What the task requires:
Every line of the data below should be repeated exactly, and no picture should be copied.

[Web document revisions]

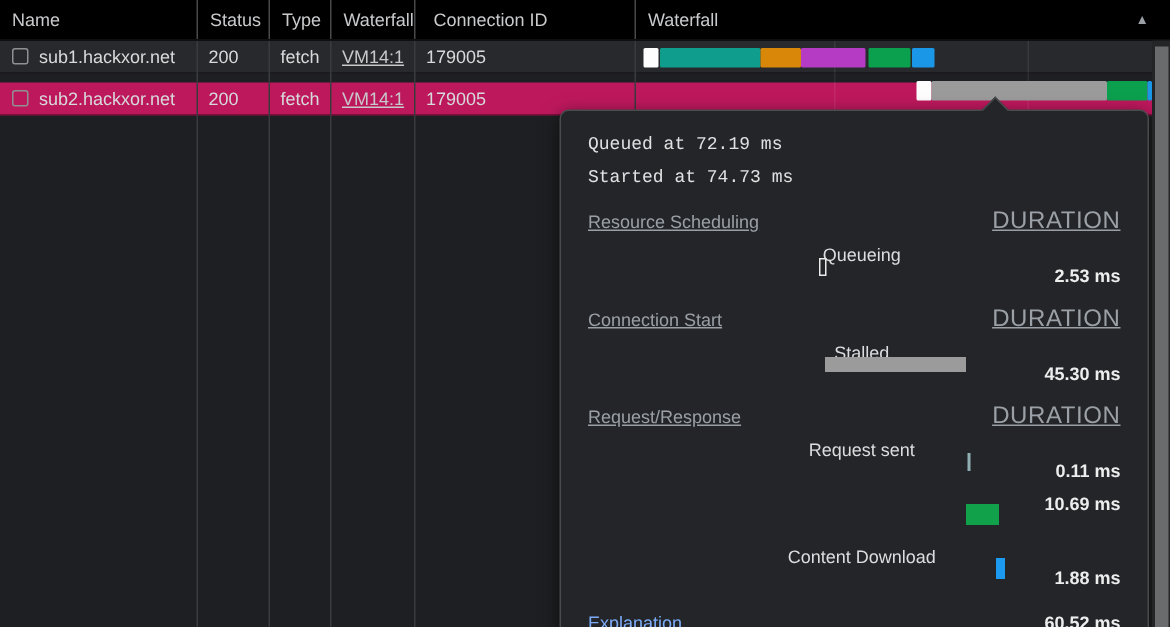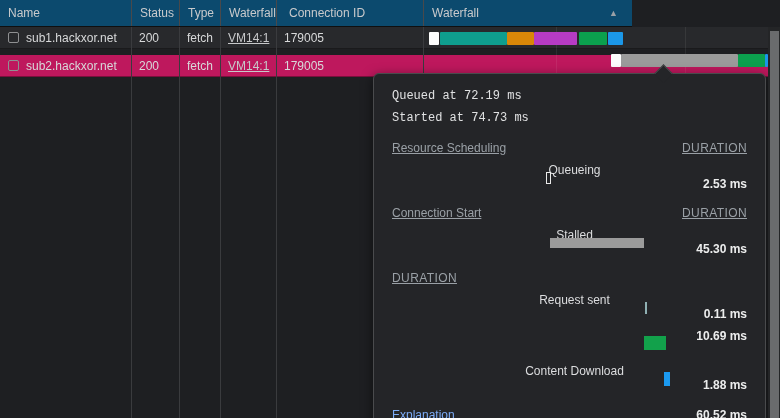"Name" .grid-header { background: #0c4a6e -> #000000; width: 632px -> 780px }
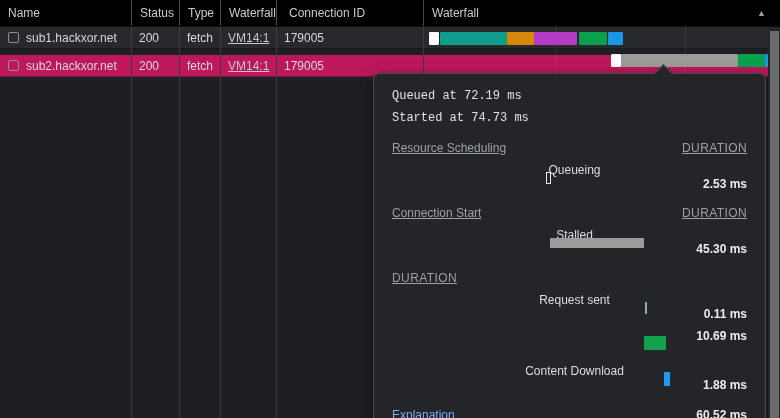"DURATION" .tt-duration-label { font-size: 12px -> 16px }
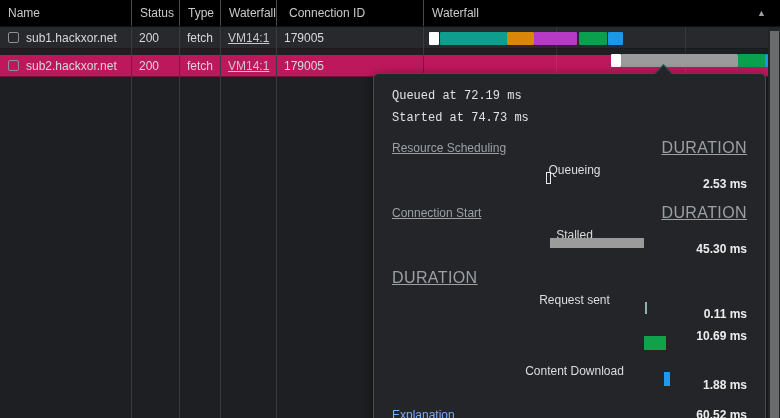"Request/Response" span { html: none -> <span>Request/Response</span> }
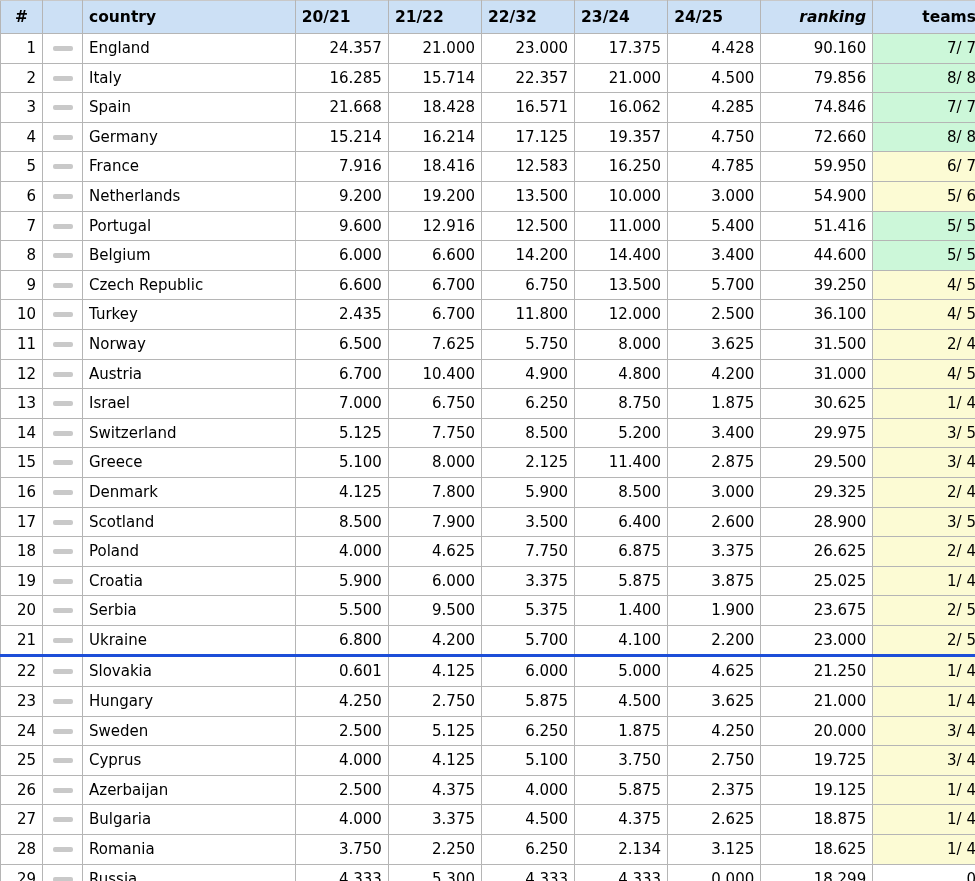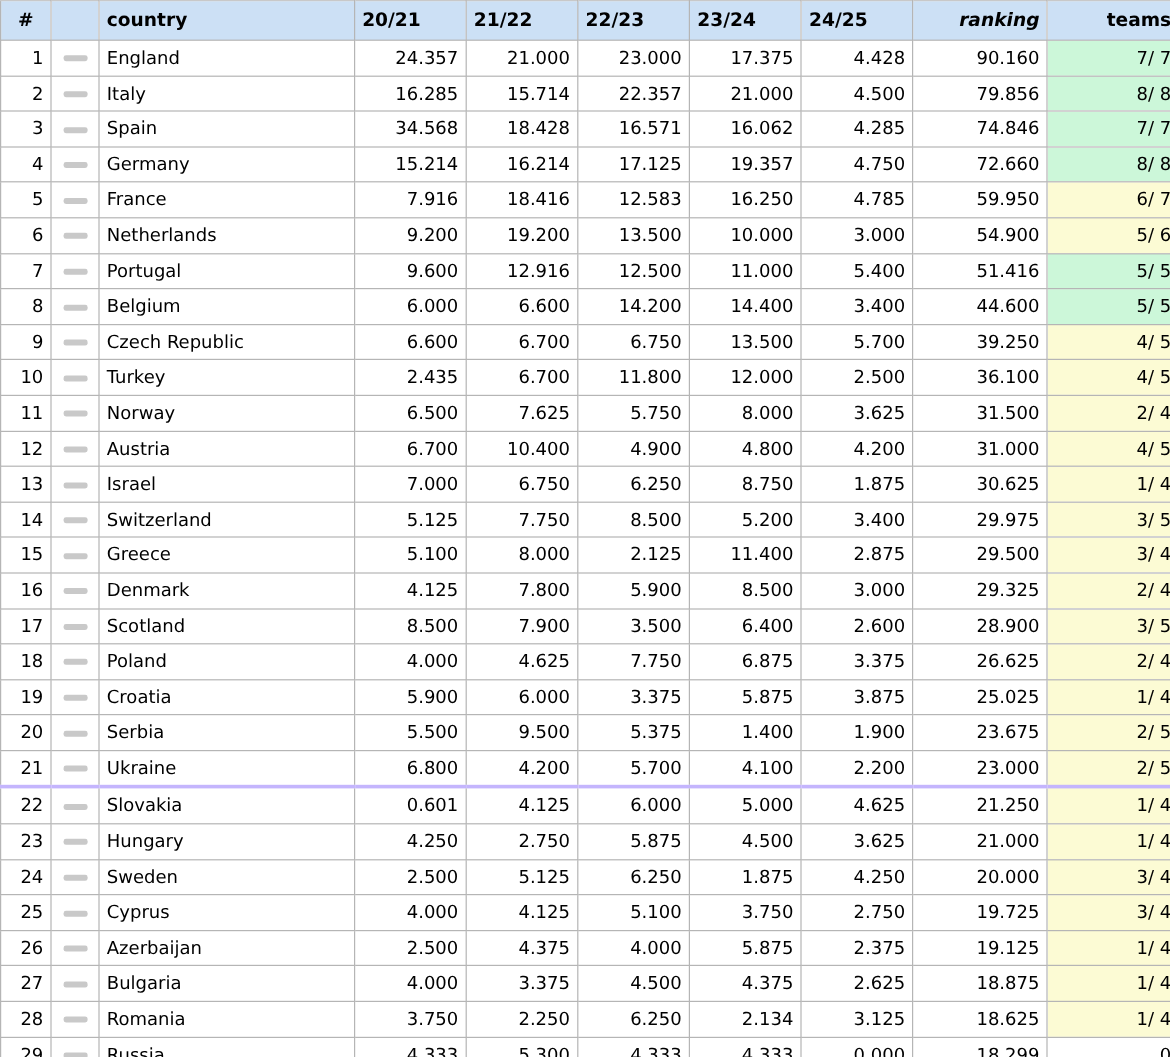"22/23" th.c-season { text: 22/23 -> 22/32 }
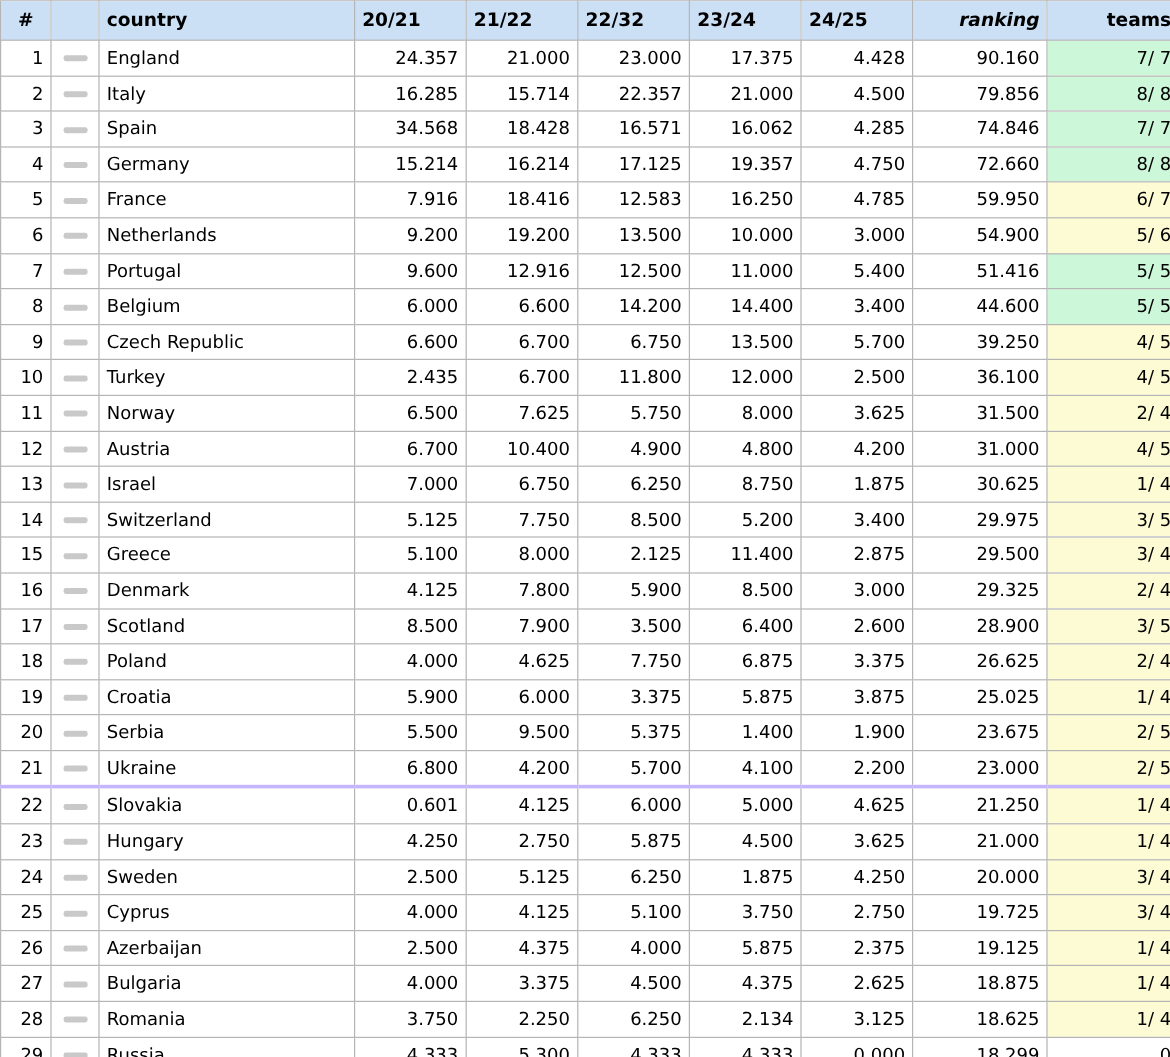"34.568" td.c-season { text: 34.568 -> 21.668 }
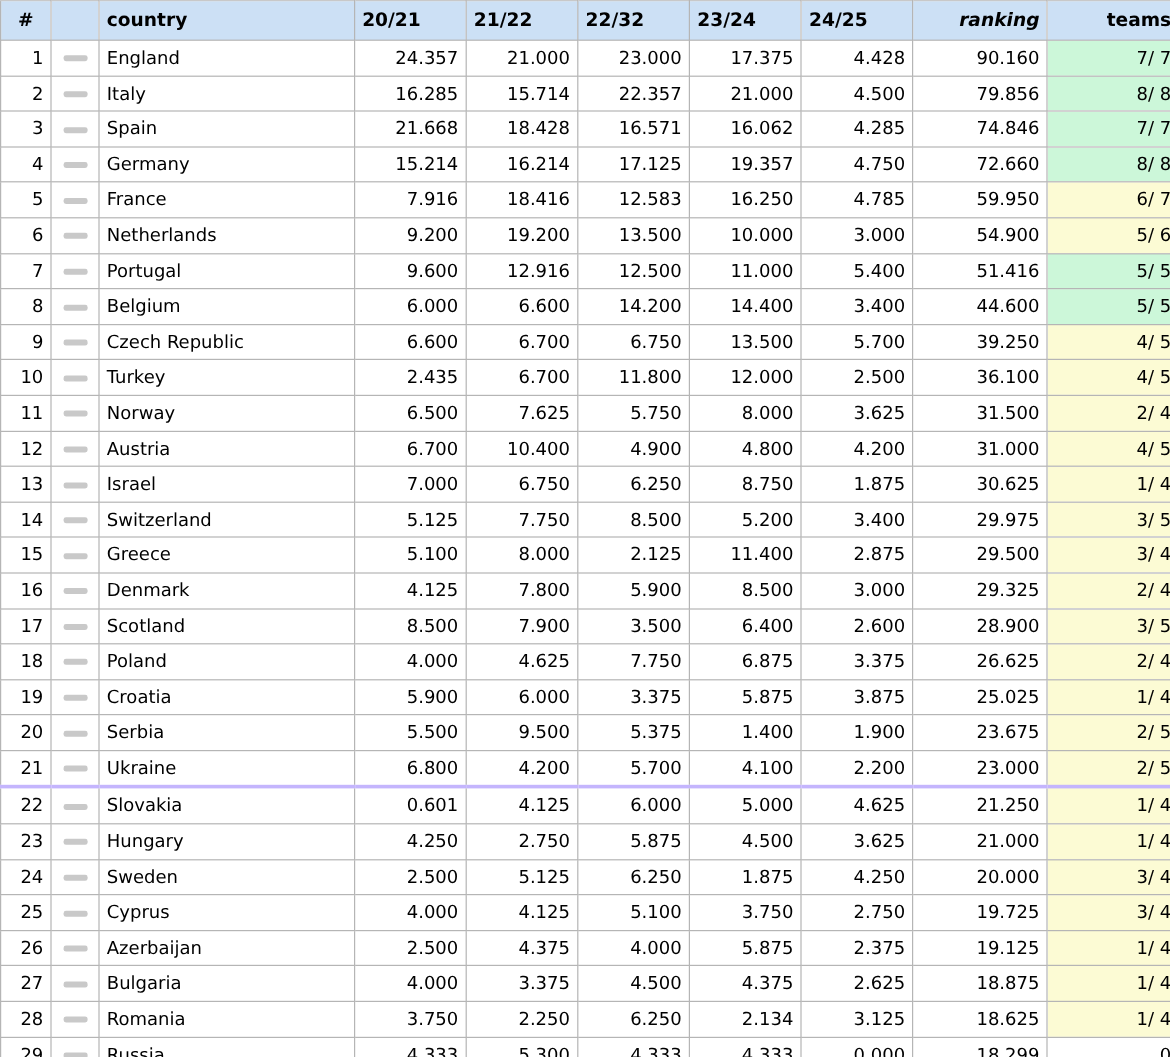"21" tr.cutoff > td { border-bottom: 3px solid #c4b5fd -> 3px solid #1d4ed8 }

Response to this exercise:
"Name" .grid-header { background: #0c4a6e -> #000000; width: 632px -> 780px }
"DURATION" .tt-duration-label { font-size: 12px -> 16px }
"Request/Response" span { html: none -> <span>Request/Response</span> }
"22/23" th.c-season { text: 22/23 -> 22/32 }
"34.568" td.c-season { text: 34.568 -> 21.668 }
"21" tr.cutoff > td { border-bottom: 3px solid #c4b5fd -> 3px solid #1d4ed8 }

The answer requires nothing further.